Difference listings
-=-=-
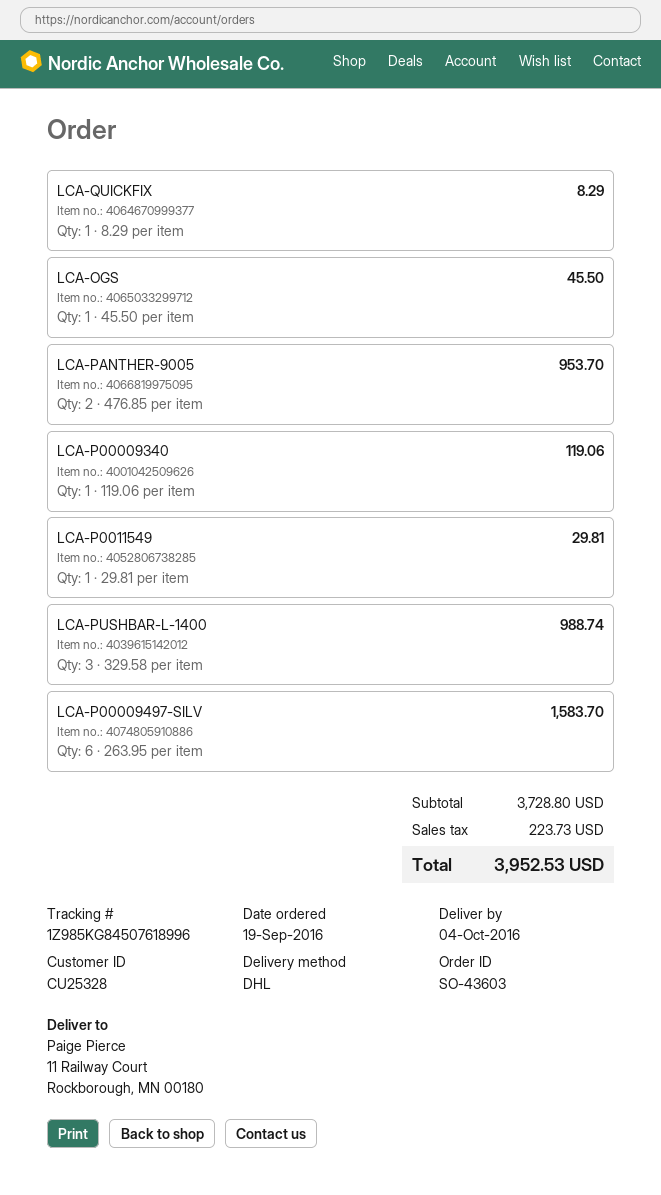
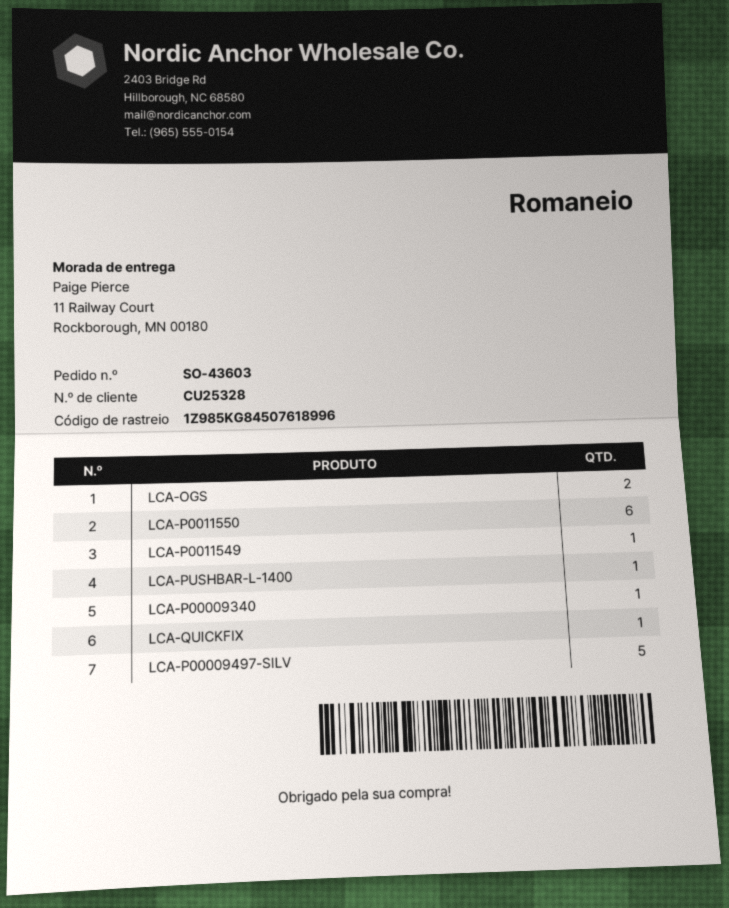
LCA-OGS: 1 -> 2
LCA-PANTHER-9005: 2 -> none
LCA-PUSHBAR-L-1400: 3 -> 1
LCA-P00009497-SILV: 6 -> 5
LCA-P0011550: none -> 6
-=-=-
Task item
Print exactly the lines from the one containing "LCA-PANTHER-9005: 2 -> none" through the last line of the records above, both included.

Your response
LCA-PANTHER-9005: 2 -> none
LCA-PUSHBAR-L-1400: 3 -> 1
LCA-P00009497-SILV: 6 -> 5
LCA-P0011550: none -> 6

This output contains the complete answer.